The aim was to infect livestock in Germany and thus decimate the country’s meat supply. To do this, contaminated linseed cakes were to be dropped over Germany. If successful, this would have resulted in a nationwide anthrax epidemic with enormous death rates. The aim of this tactic was to minimize direct combat between troops.

According to the BBC, the fact that the plans were never put into action was due to the Allies landing in Normandy. In view of the good progress of the troops on the continent, the military refrained from using the death spores. A good five million of these linseed cakes had already been produced and were destroyed after the war.

But the danger on the island of Gruinard was far from over and the pathogen reached the mainland. In the months following the experiments, animals died in nearby Gruinard Bay. According to the BBC, the British government discreetly paid compensation to those affected.

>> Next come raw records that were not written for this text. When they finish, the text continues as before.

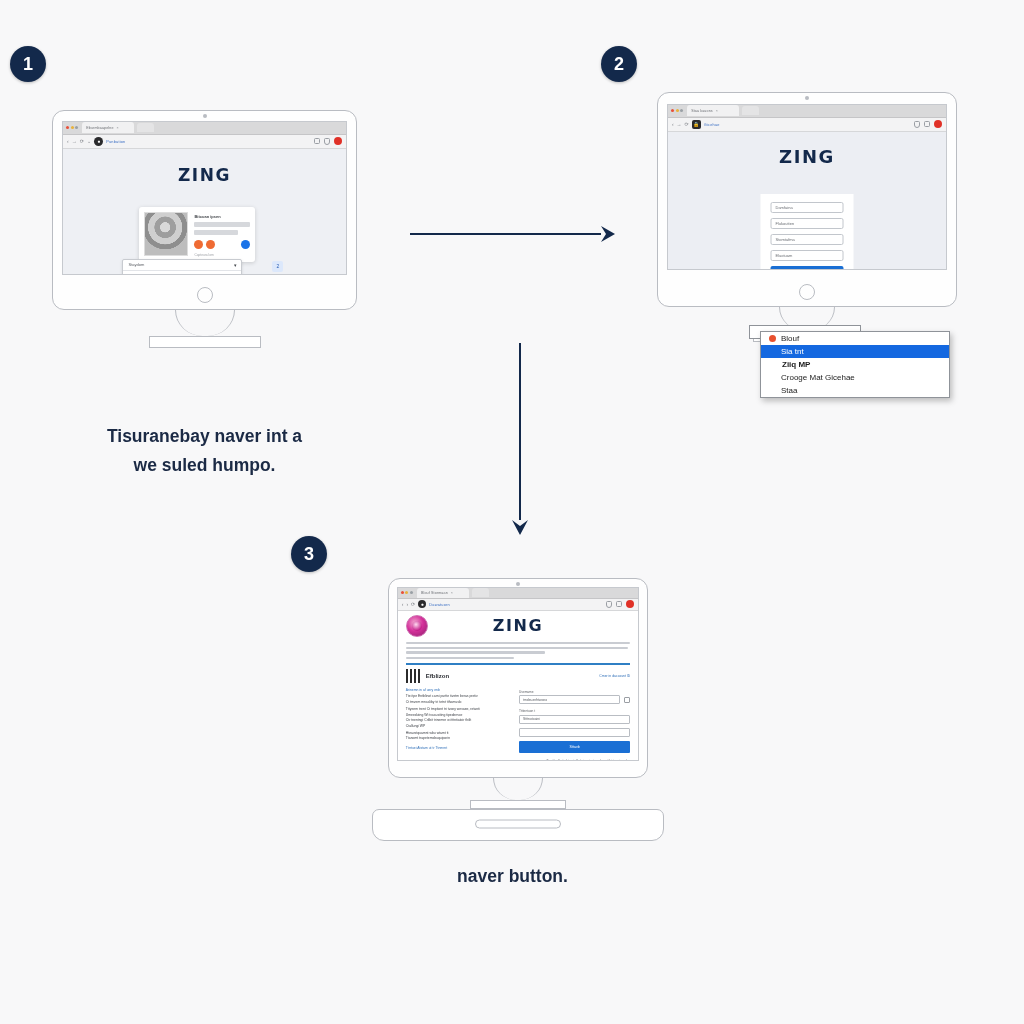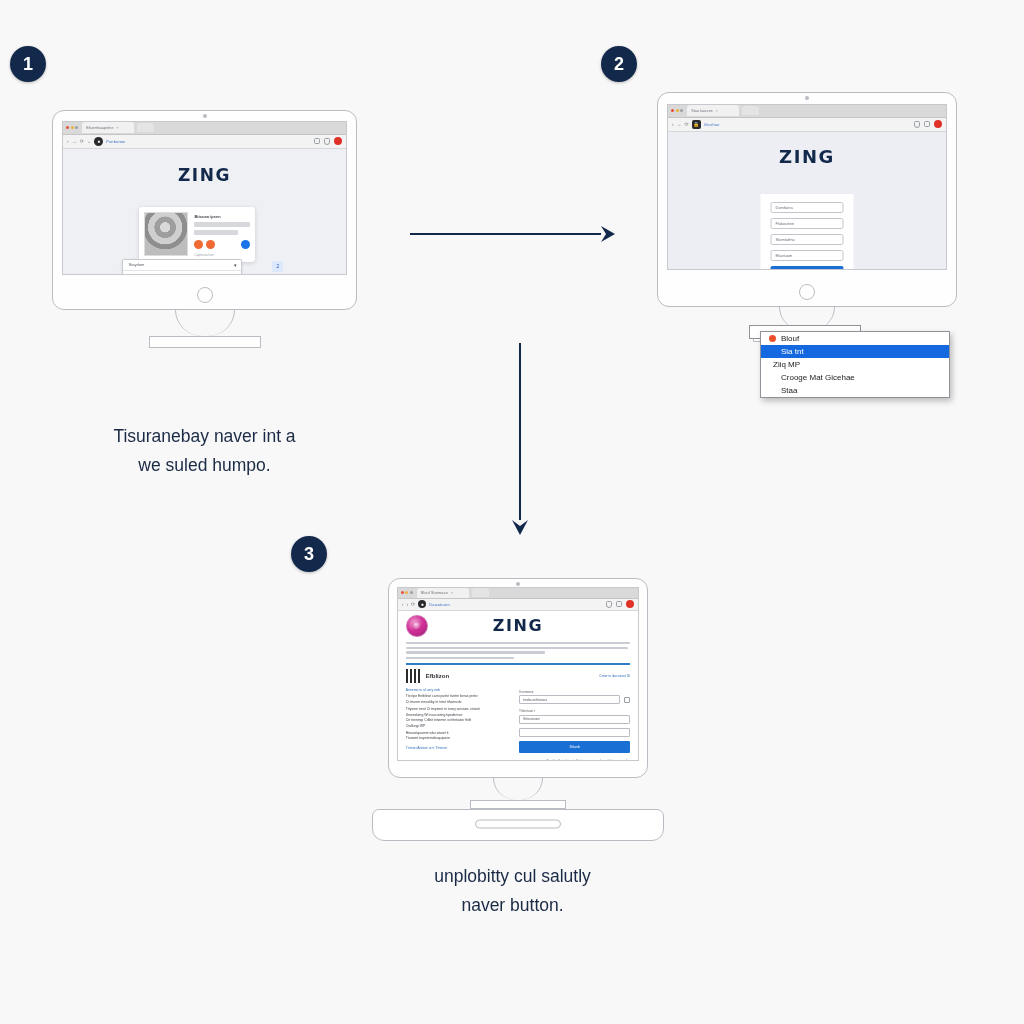--- a/index.html
+++ b/index.html
@@ -325,7 +325,7 @@
     <div class="popup-item sel" style="padding-left:20px;">
       <span>Sia tnt</span>
     </div>
-    <div class="popup-item" style="padding-left:12px;">
+    <div class="popup-item" style="padding-left:21px;font-weight:bold;">
       <span>Ziiq MP</span>
     </div>
     <div class="popup-item" style="padding-left:20px;">

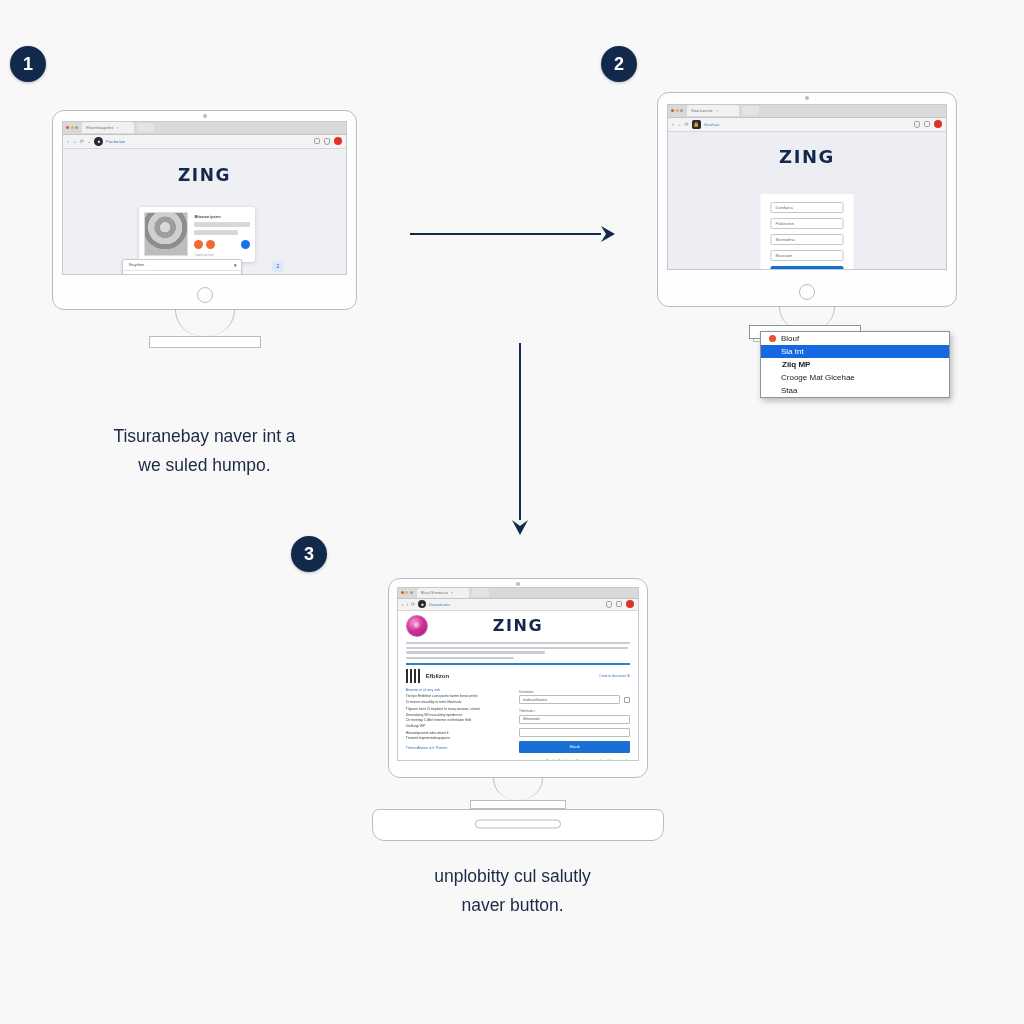--- a/index.html
+++ b/index.html
@@ -160,7 +160,7 @@
 
   
   .caption { position: absolute; text-align: center; color: #1b2a45;
-    font-size: 17.5px; line-height: 1.65; font-weight: normal; }
+    font-size: 17.5px; line-height: 1.65; font-weight: bold; }
 </style>
 </head>
 <body>

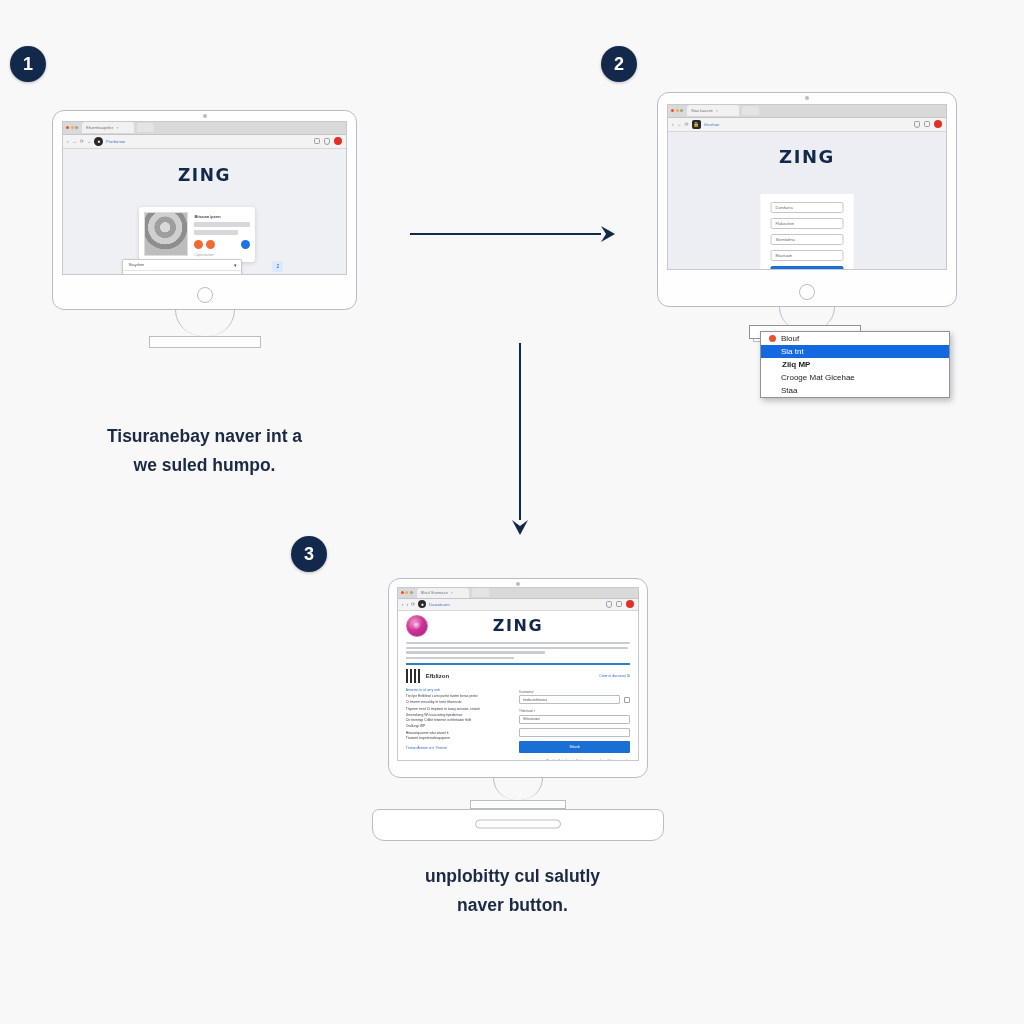--- a/index.html
+++ b/index.html
@@ -448,7 +448,6 @@
   </div>
 
   <div class="caption" style="left:360px; top:862px; width:305px;">
-    <div>unplobitty cul salutly</div>
     <div>naver button.</div>
   </div>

Attempts to decontaminate the island in the decades following the end of the war were largely unsuccessful. It was only in 1990, almost half a century after the experiments, that the island was officially declared safe.

But the United Kingdom was not alone in researching biological weapons of mass destruction. Citing a research report from the University of Greifswald, Die Welt reports that Germany also had bioweapons ready for use.

Heinz Rohrer and Gottfried Pyl, who both worked for the University of Greifwald in 1942, researched foot-and-mouth disease pathogens on the island of Reims. The aim is to produce a dry preparation, according to the report. According to “Welt”, this was successfully tested in 1943 on an island in Lake Peipus in northwest Russia.